Reporter: Yuliana Hema | Editor: Wahyu T.Rahmawati
KONTAN.CO.ID - JAKARTA. Pasar obligasi Indonesia kembali berada dalam tekanan lantaran data Inflasi Amerika Serikat (AS) melompat dari ekspektasi ke level 9,1%. Imbal hasil atawa yield obligasi pemerintah kembali merangkak naik.
Mengacu data Bloomberg, yield obligasi tenor 10 tahun berada di level 7,34% di Kamis (14/7).
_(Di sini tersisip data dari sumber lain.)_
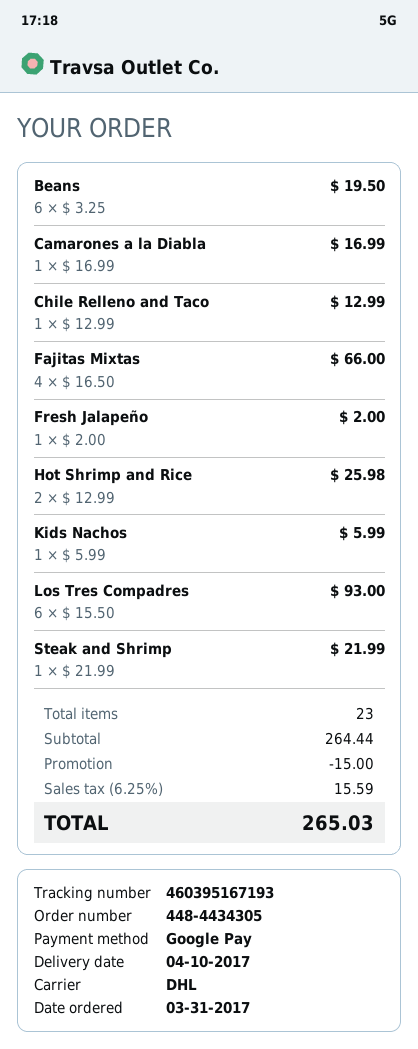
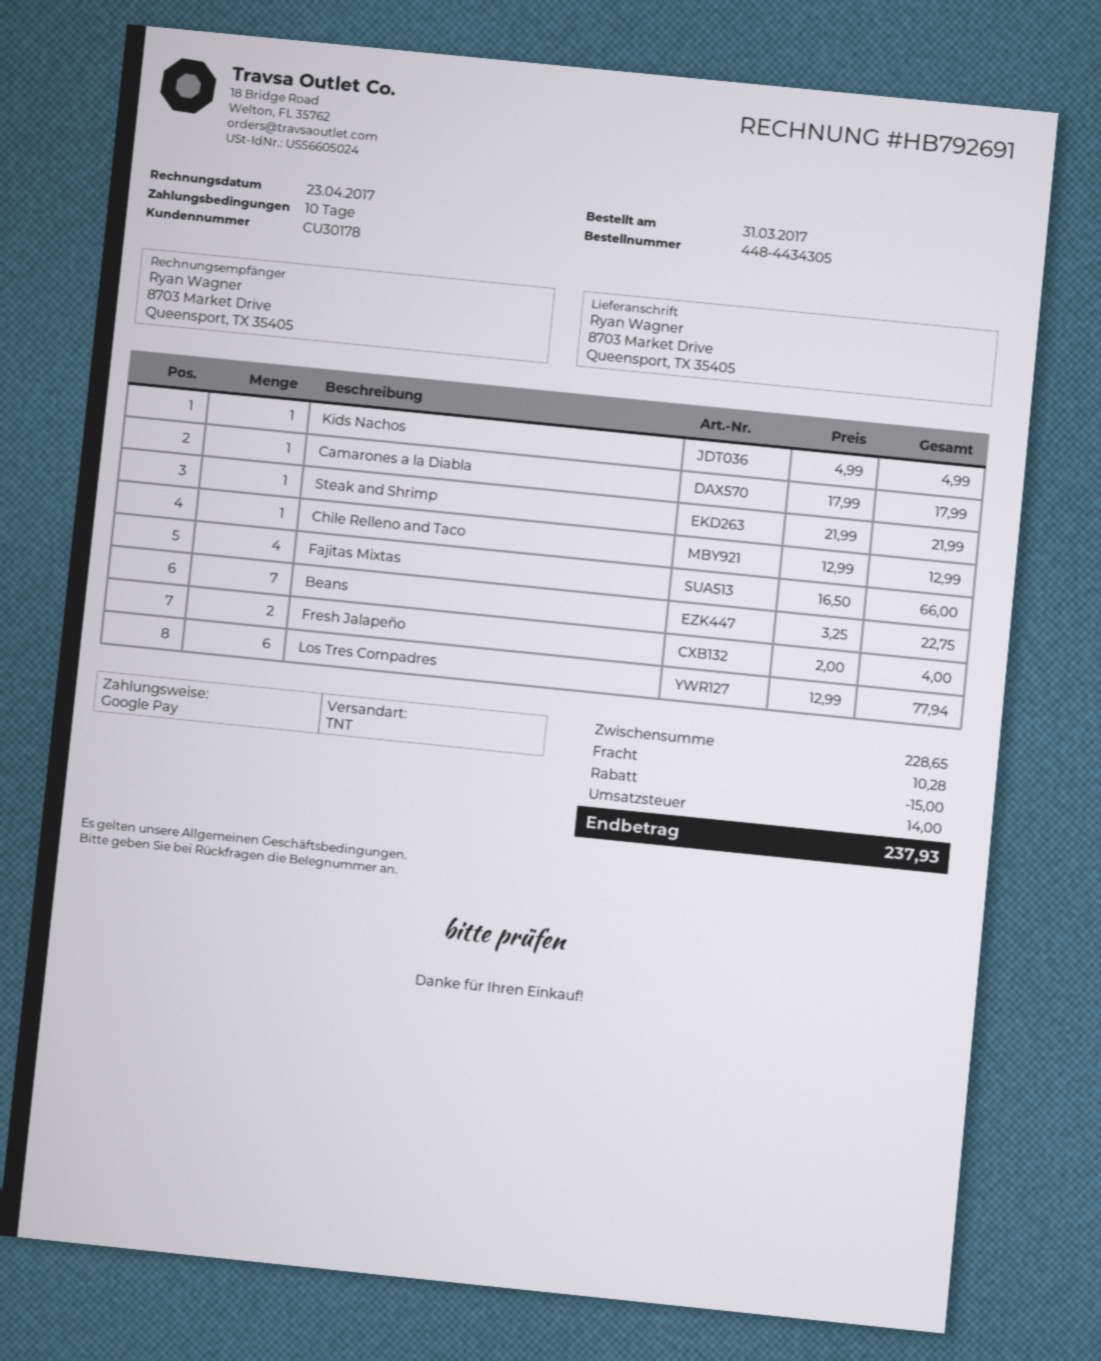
shipping method: DHL -> TNT
Beans: 6 x 3.25 = 19.50 -> 7 x 3.25 = 22.75
Camarones a la Diabla: 1 x 16.99 = 16.99 -> 1 x 17.99 = 17.99
Fresh Jalapeño: 1 x 2.00 = 2.00 -> 2 x 2.00 = 4.00
Hot Shrimp and Rice: 2 x 12.99 = 25.98 -> none
Kids Nachos: 1 x 5.99 = 5.99 -> 1 x 4.99 = 4.99
Los Tres Compadres: 6 x 15.50 = 93.00 -> 6 x 12.99 = 77.94
subtotal: 264.44 -> 228.65
shipping: none -> 10.28
tax: 15.59 -> 14.00
total: 265.03 -> 237.93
Adapun pada Rabu (13/7), yield obligasi ada di level 7,22%. Kenaikan yield menunjukkan bahwa harga SUN turun.
Senior Economist Samuel Sekuritas Fikri C Permana, menjelaskan kenaikan yield ini menggambarkan risiko di pasar obligasi meningkat yang disebabkan oleh tekanan inflasi di AS.
"Biasanya SBN di jualan pada harga tinggi sehingga investor lebih untung, tapi ini orang menjual di harga rendah berarti investor lagi berhati-hati untuk mengamankan dananya," kata Fikri kepada Kontan.co.id, Kamis (14/7).
Baca Juga: Data Domestik dan Eksternal Jadi Penentu Pergerakan Rupiah Esok (15/7)
Dia memperkirakan volatilitas di pasar obligasi masih sangat ini, apa lagi didorong dengan ekspektasi bahwa The Fed akan mengerek suku bunga hingga 100 basis poin.
Namun, rilis data neraca perdagangan esok bisa menjadi katalis positif pagi pasar SBN ini. Fikri bilang dia berekspektasi kalau data neraca perdagangan Indonesia masih akan baik dibanding bulan sebelumnya.
Meski begitu, dia menekankan risiko global soal tingkat inflasi dan kenaikan suku bunga masih lebih dominan dibandingkan sentimen positif dari dalam negeri.
Baca Juga: Dibayangi Sentimen Negatif, Berikut Prediksi IHSG Untuk Jumat (15/7)
Fikri berpendapat pasar SBN Indonesia masih sangat menarik dibandingkan negara lain karena inflasi yang terjaga dan yield yang masih tinggi. Dia bilang secara umum riil yield lebih rendah dari inflasi.
"Kepemilikan asing di SBN lebih kecil. Jadi potensi pembalikan modal (capital outflow) tidak akan terjadi sebesar di tahun-tahun sebelum," tandasnya.